Yedim.. Gördüm.. Yandım.. ve ben geldim..
 

Uzun yorucu ama güzel bir tatili bitirip iş başı yaptım bile, ama nedense bu aralar içimden ne yazmak ne okumak geliyor hadi hayırlısı. Tatilde neler yaptım nereleri gezdim bilgi vereyim hemen, ilk durağım Afyon Karahisar'ın Bolvadin ilçesi oldu, çünkü önlisans diplomamın çıkış işlemlerini yaptırdım. Bolvadin'in en güzel yeri denilebilir Horan parkı'na orayı yeniden görmeden dönmek olmazdı. Hatıralar, anılar birer birer canlandı gözümde bir hoş, mutlu oldum, kimi zamanda hüzün bastı. Ardına ise Karahisar kalesinin yıkılıp geldiği Afyon vardı, Ahmet Necdet Sezer yani ANS kampüsünden diplomamı aldım ve gönül rahatlığı ile gezime başladım. Afyona gidip de lokum yemeden dönülmez gidecek olursa eğer kaymaklı lokum'u tavsiye ederim harika bir tadı var.

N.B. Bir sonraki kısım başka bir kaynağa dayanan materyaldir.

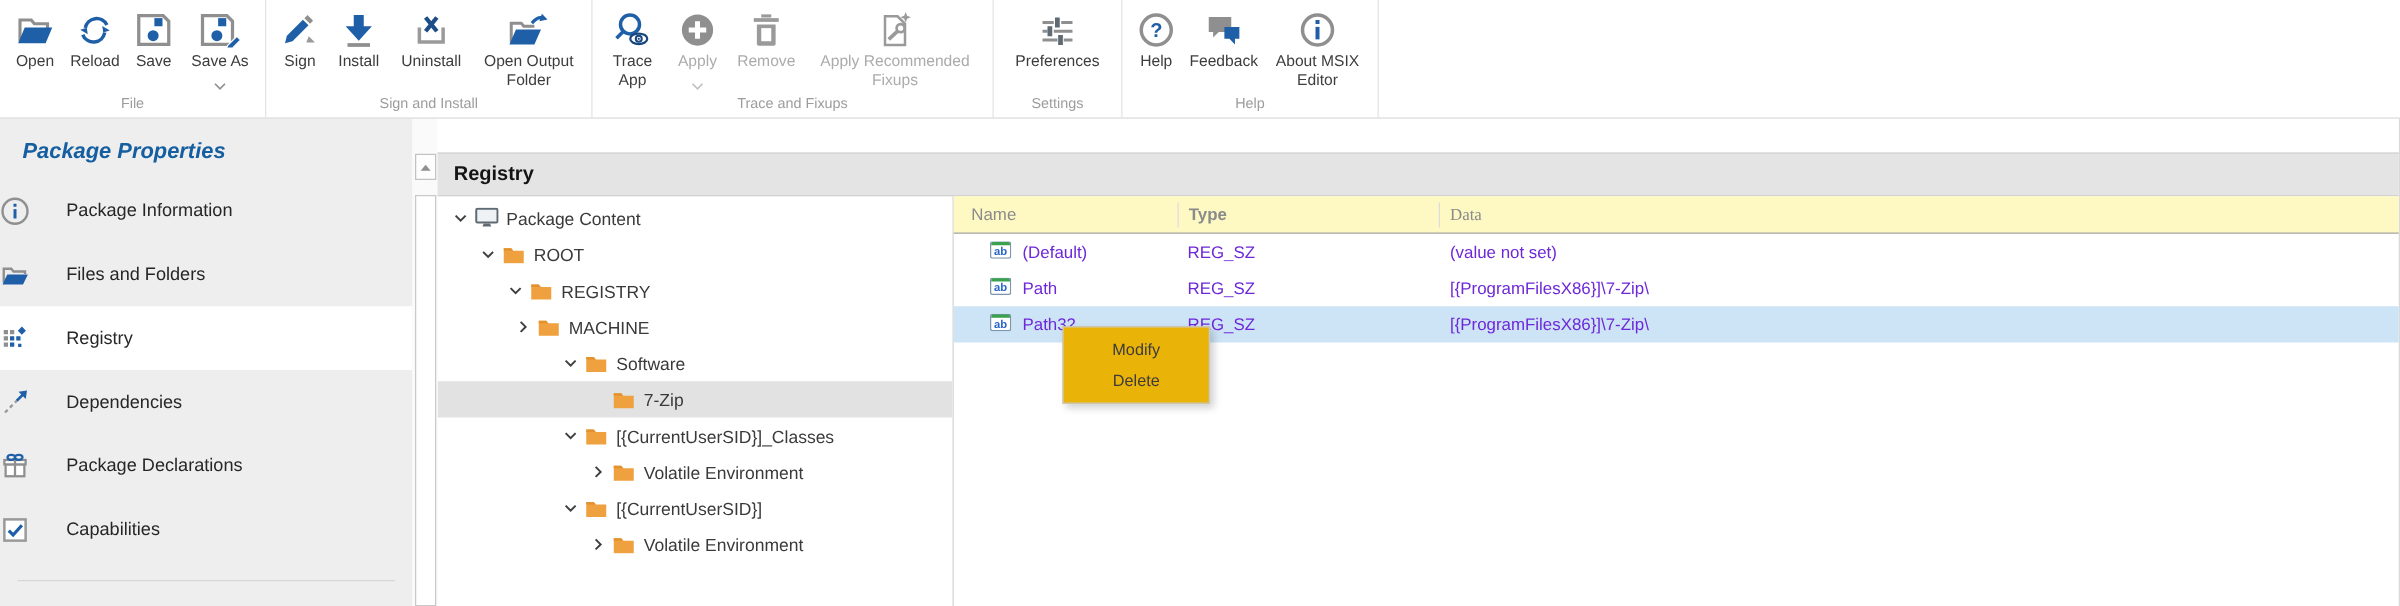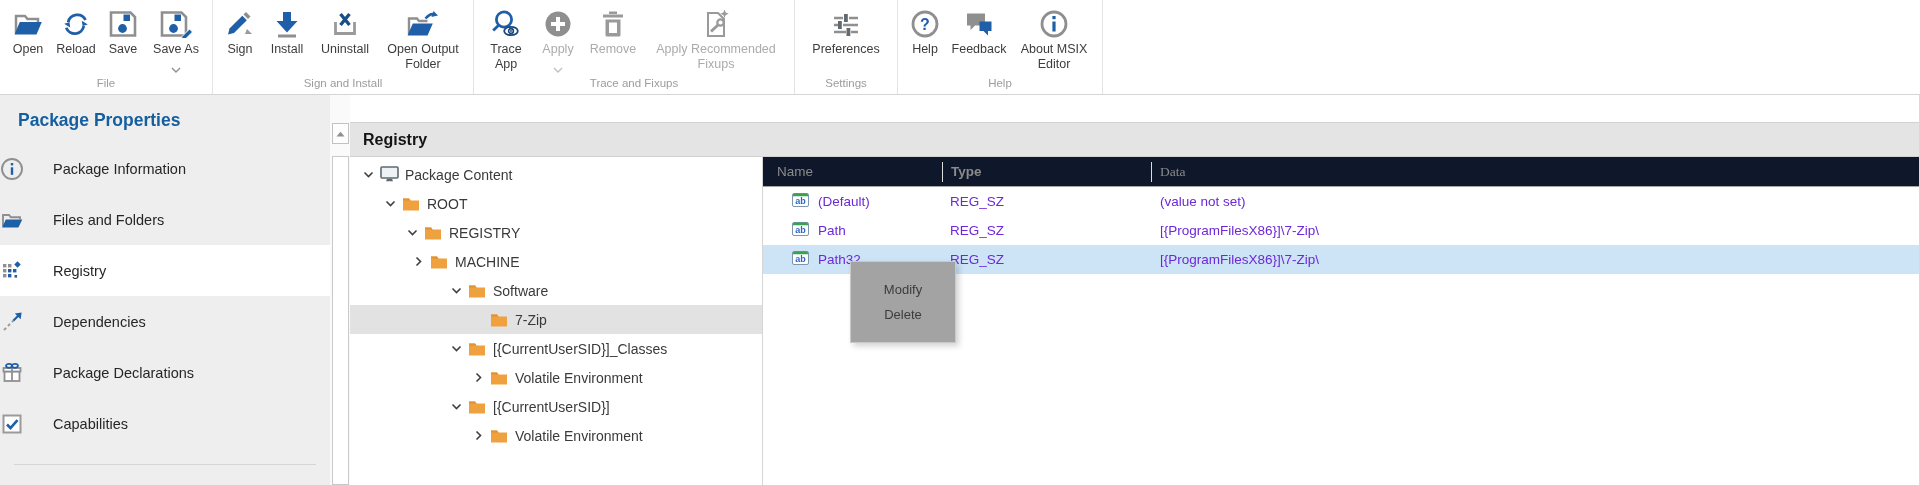"Package Properties" .sb-title { font-style: none -> italic }
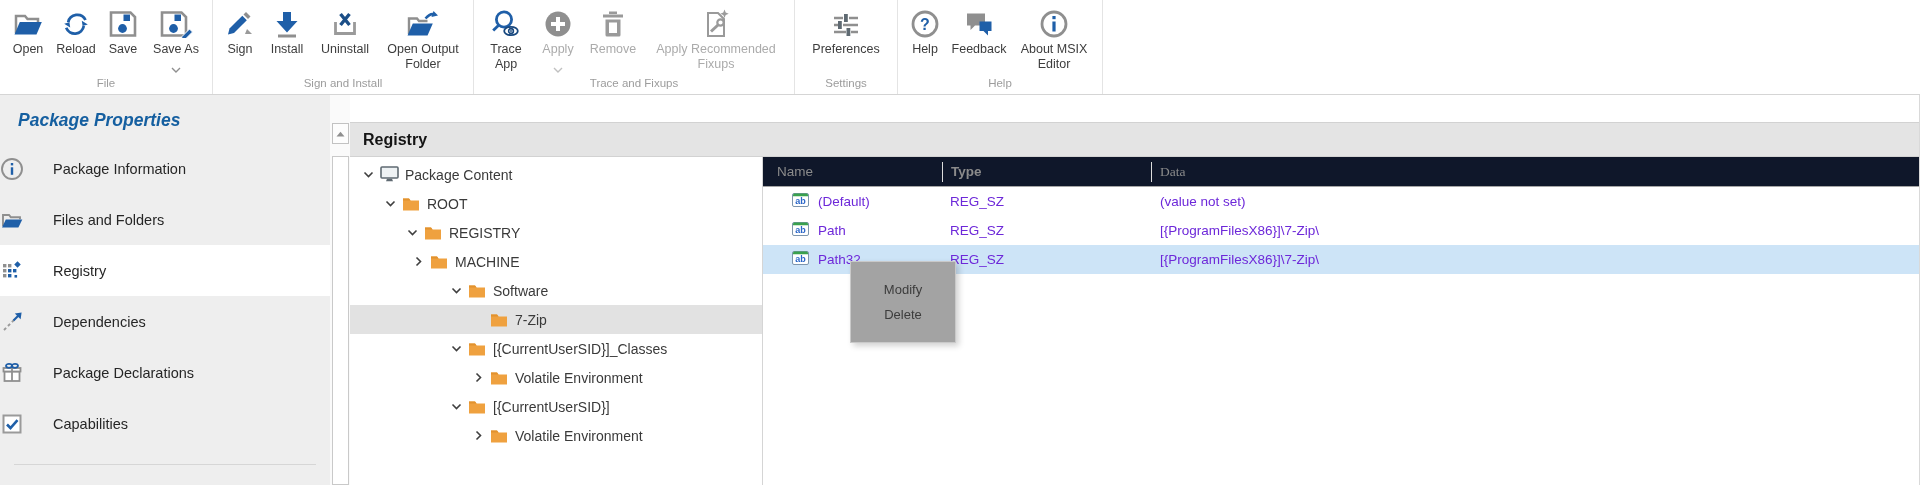"Name" .thead { background: #0f172a -> #fef9c3 }
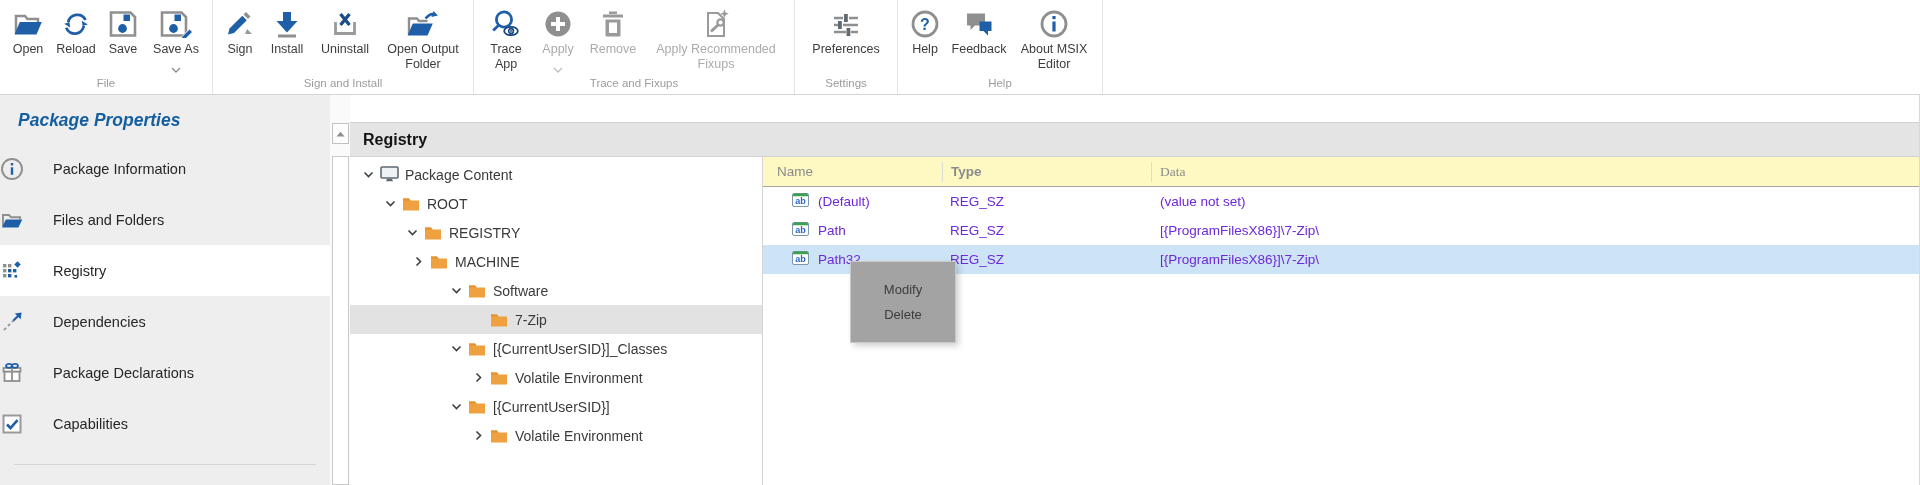"Modify" .ctx-menu { background: #a3a3a3 -> #eab308; padding: 15px 0 -> 5px 0; width: 106px -> 118px }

Gelecekteki gezimiz ise bizi aşk ile çağıran, yüreğimiz yana yana gittiğimiz Konya var, tren yolculuğunu çok sevdiğim için tren ile gitmenin zevki bir başka oldu :) Sabah saatlerinde Konya'ya günaydın dedim gün ışığı gibi sıcaklıkta cevap verdi yüreğime huzur doldu..

Biz aşkla yanarken onun şefkatli kollarında bulduk kendimizi bizi Gül Bahçe'siyle karşıladı hoş kokusu ile yandık, kavrulduk. Mevlana Türbesinden bahsediyorum yüreklere huzur dolan o güzelim yerden, dünya gözü ile gidip gördüğüm yerden.. Ve karşımdaydı o usulca aktı gözlerimden yaş istemsiz gelişti her şey, gözlerimden yaş yüreğimden aşk akıyordu.Şiirler geçti içimden kendime engel olamadığım satırlar deli divane olup ırmak gibi akıyordu.

Konya'nın tirit'i meşhur'muş, biz de tiritine banmadan dönmeyelim dedik, Alaaddin Tepesinde soluklanıp seyre daldık gün batımını. Konya bir başka şehirmiş onu anladım, insanın yüreğine huzur veren bir havası var. Şans bizden yana geldi ve sema gösterisine tanık olduk ve bu inanılmaz bir duyguyu da tatmış olduk.Aşk ile semaya açılan elleri aşk ile yaradana uzanan elleri dönüyordu konya semalarında.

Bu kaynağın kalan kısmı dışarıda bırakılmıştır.